BEGIN DATASET RECORDS

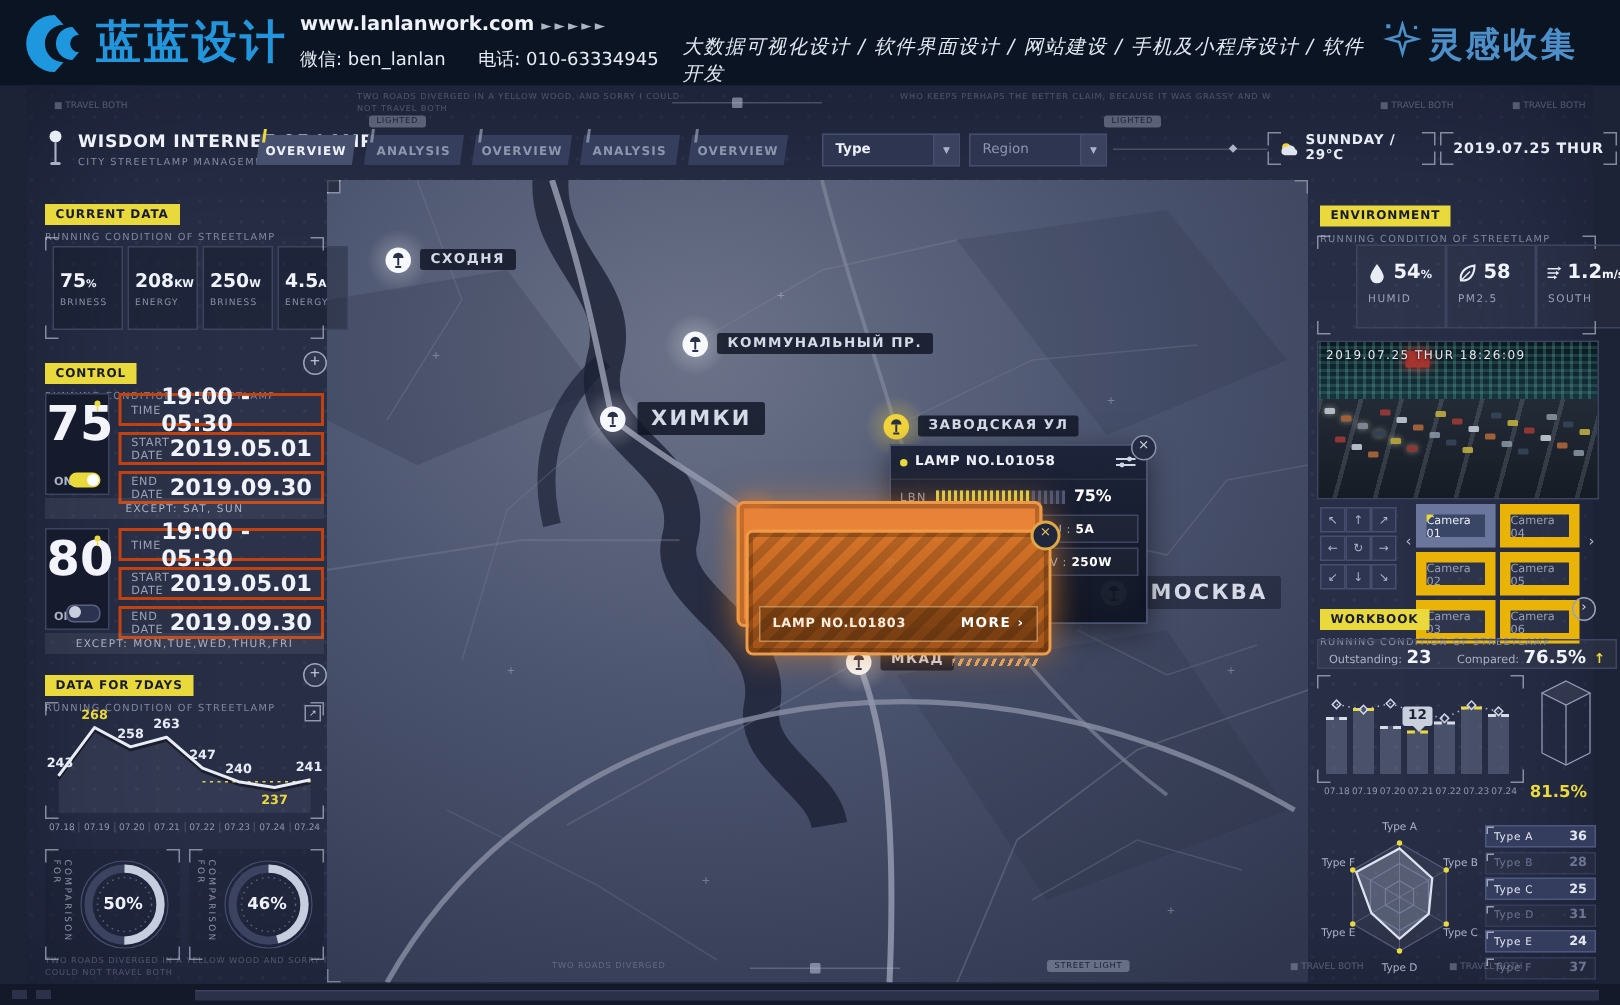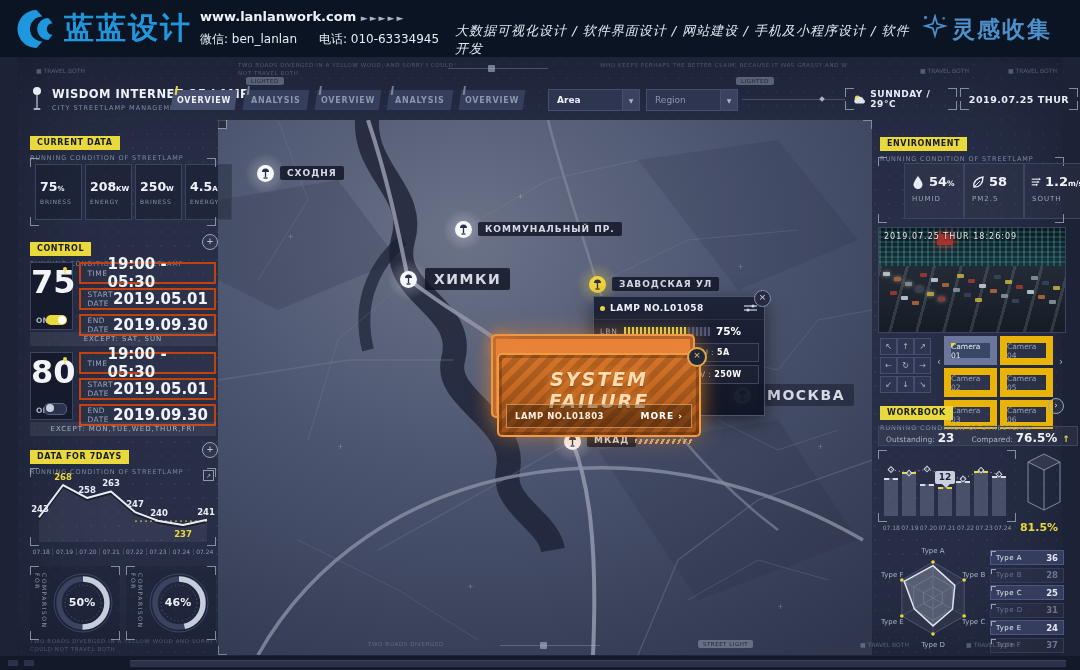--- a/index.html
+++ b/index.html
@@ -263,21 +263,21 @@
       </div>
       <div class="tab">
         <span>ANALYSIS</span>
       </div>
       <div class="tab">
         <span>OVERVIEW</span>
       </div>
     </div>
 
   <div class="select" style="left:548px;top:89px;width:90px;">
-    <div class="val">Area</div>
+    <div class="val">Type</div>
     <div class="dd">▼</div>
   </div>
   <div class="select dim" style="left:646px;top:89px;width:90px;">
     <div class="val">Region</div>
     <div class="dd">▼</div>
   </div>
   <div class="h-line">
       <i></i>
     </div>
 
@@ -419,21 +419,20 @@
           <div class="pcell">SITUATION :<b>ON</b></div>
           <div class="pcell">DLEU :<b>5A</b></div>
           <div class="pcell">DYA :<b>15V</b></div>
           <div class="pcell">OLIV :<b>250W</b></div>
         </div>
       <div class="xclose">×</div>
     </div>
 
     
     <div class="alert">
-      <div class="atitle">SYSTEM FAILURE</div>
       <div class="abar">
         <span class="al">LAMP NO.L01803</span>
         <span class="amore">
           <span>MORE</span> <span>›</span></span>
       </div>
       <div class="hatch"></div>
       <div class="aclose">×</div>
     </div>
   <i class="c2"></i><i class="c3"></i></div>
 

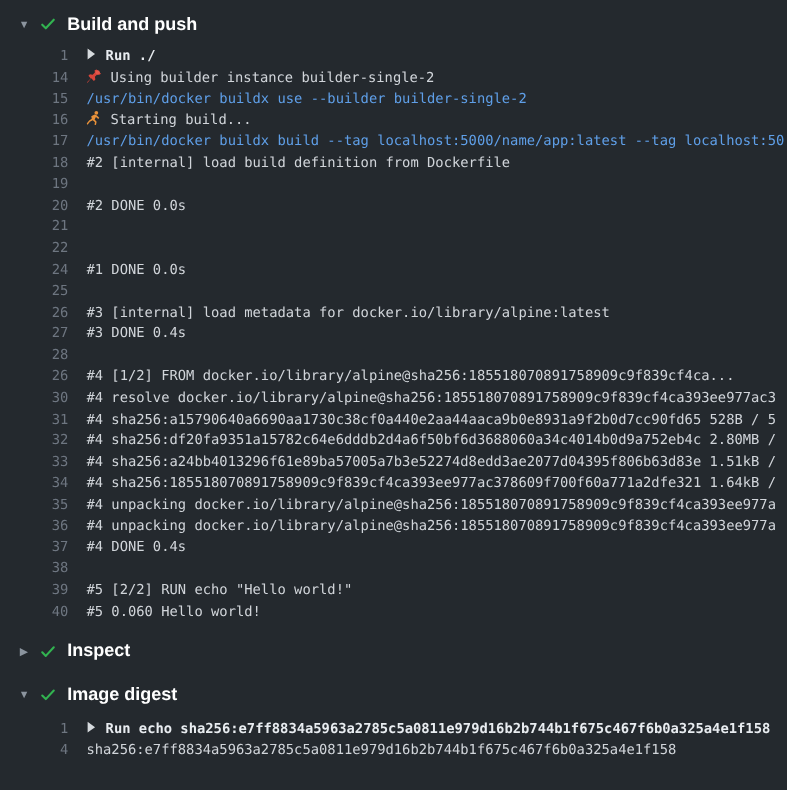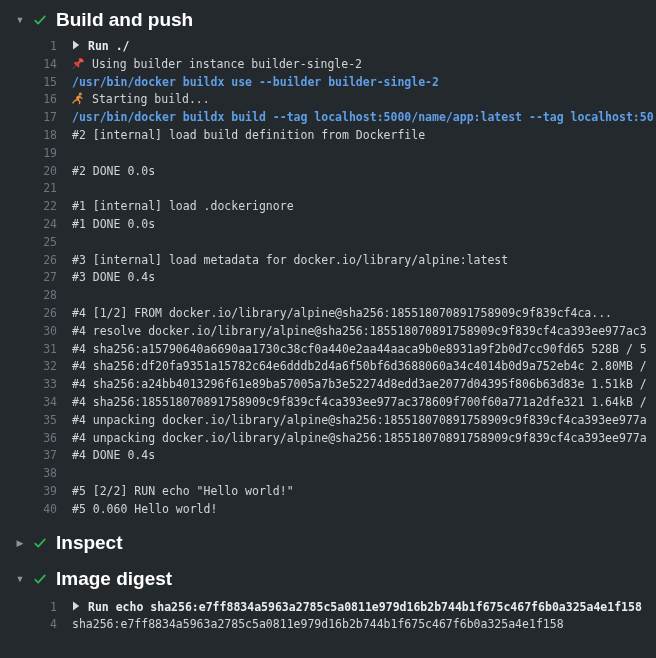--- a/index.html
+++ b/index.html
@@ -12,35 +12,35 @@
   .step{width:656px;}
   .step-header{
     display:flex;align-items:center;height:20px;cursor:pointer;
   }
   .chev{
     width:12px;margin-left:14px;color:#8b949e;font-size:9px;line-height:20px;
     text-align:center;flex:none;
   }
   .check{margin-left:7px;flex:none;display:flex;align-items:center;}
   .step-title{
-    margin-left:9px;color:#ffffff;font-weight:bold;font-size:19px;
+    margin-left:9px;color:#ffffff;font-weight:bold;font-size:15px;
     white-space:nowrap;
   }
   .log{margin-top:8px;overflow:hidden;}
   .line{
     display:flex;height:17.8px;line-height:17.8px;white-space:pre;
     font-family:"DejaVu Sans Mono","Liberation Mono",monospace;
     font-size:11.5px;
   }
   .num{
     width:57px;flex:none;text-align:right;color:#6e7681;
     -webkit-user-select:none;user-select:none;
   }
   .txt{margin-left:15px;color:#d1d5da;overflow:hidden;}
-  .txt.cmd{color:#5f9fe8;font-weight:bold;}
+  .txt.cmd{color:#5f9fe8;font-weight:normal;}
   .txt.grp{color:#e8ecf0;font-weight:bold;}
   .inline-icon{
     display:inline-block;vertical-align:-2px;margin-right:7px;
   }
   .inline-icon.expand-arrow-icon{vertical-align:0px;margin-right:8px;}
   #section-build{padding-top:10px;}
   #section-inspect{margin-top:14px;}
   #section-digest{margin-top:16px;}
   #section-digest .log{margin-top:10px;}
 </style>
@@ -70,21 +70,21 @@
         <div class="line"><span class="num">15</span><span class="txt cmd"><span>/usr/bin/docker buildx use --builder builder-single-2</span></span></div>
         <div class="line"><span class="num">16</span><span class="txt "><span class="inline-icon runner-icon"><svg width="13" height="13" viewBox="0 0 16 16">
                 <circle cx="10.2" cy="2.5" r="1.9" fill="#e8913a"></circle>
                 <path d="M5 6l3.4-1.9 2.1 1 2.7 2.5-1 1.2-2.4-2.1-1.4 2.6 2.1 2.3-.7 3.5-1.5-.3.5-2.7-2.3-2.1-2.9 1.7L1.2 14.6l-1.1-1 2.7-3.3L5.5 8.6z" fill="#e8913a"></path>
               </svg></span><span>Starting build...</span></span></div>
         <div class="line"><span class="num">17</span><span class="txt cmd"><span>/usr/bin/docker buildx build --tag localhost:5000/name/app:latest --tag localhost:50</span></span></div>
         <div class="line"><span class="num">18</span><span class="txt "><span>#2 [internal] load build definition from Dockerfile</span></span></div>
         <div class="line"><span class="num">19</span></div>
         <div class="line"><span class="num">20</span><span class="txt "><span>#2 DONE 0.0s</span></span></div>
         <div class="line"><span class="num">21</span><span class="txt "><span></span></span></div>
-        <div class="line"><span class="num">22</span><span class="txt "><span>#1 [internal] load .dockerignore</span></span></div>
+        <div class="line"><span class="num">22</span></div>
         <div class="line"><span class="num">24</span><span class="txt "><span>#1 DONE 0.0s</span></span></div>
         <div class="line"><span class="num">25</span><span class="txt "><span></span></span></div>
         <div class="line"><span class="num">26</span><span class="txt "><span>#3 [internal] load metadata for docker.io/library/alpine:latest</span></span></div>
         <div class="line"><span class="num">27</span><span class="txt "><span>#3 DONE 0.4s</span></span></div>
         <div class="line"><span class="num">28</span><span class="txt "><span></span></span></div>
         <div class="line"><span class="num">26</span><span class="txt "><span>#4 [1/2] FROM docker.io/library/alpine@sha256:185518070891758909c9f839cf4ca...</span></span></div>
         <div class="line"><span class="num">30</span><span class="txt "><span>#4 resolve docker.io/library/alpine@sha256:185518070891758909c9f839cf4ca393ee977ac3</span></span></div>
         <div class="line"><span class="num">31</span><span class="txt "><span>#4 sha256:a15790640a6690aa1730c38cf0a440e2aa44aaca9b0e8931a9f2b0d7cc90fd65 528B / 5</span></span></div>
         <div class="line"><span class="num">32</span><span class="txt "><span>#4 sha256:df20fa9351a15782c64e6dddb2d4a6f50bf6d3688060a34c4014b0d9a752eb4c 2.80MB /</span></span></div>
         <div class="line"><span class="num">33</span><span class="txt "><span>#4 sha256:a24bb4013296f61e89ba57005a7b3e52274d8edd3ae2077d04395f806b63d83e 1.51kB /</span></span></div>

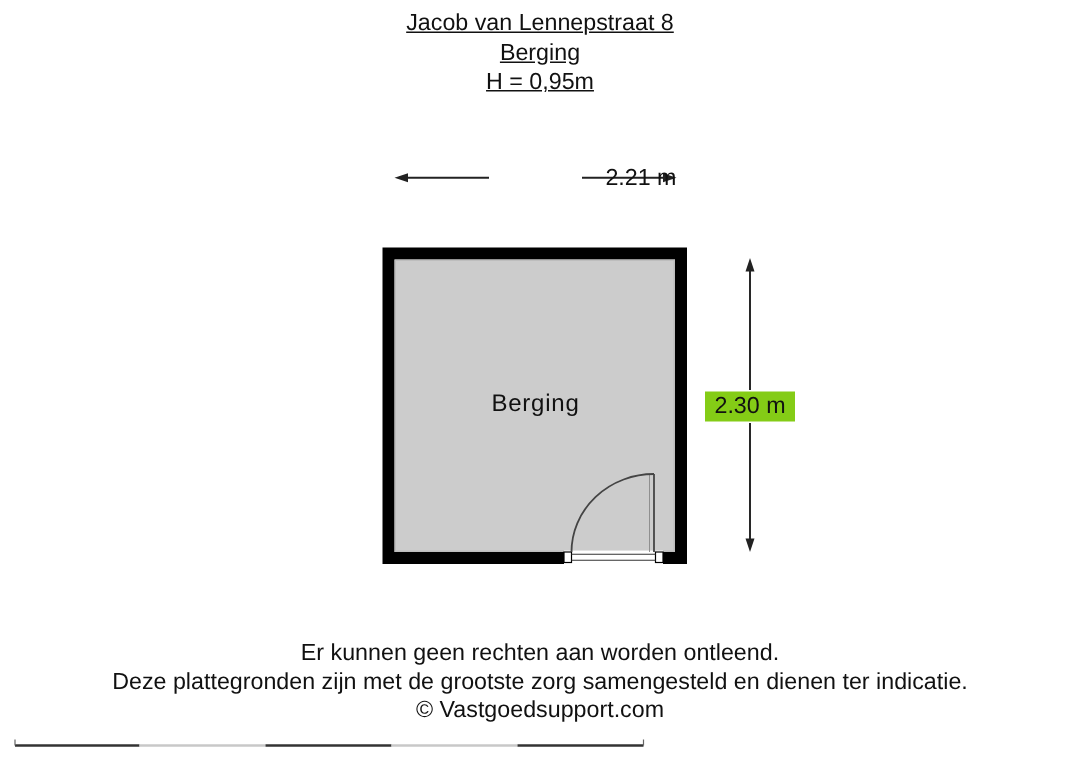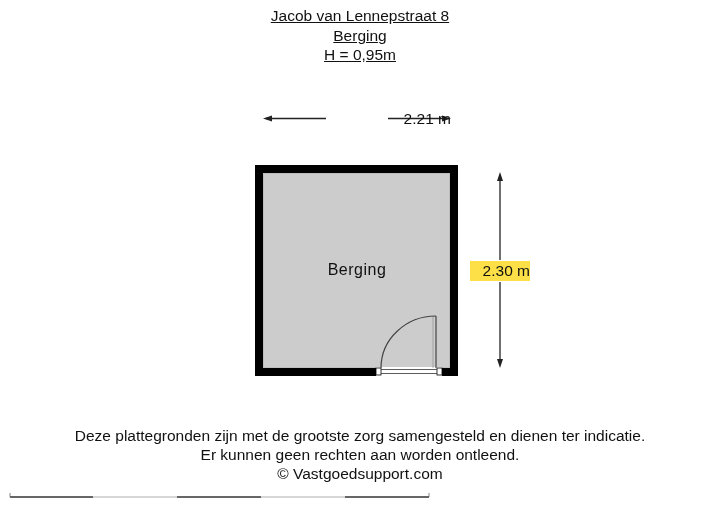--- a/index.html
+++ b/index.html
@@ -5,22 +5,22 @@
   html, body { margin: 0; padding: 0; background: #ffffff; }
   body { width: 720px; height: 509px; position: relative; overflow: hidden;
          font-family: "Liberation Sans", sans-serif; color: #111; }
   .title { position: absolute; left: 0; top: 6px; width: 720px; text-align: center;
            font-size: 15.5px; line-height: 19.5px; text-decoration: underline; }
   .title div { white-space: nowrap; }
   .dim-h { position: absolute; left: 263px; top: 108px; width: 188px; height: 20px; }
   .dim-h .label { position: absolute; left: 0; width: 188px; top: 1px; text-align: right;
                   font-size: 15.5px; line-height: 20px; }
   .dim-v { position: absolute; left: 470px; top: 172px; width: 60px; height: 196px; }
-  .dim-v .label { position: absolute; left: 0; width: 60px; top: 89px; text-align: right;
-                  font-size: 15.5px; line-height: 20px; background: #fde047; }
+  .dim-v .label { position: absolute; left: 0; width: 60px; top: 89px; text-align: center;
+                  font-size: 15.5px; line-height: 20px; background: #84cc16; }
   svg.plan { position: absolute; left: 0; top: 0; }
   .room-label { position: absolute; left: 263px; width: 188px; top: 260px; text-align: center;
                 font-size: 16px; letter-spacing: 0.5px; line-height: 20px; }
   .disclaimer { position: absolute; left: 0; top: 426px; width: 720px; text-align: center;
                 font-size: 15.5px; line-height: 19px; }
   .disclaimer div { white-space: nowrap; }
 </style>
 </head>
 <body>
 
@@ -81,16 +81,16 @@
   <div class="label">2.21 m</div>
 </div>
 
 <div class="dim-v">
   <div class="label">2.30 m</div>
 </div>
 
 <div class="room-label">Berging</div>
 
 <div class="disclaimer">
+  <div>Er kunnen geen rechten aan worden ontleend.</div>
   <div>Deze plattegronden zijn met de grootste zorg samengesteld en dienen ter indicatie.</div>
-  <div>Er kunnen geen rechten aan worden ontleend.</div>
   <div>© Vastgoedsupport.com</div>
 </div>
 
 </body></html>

END DATASET RECORDS

Check each line in the records for the word "white" and say how many have it, with nothing else.

** SOLUTION FOR THIS TASK **
4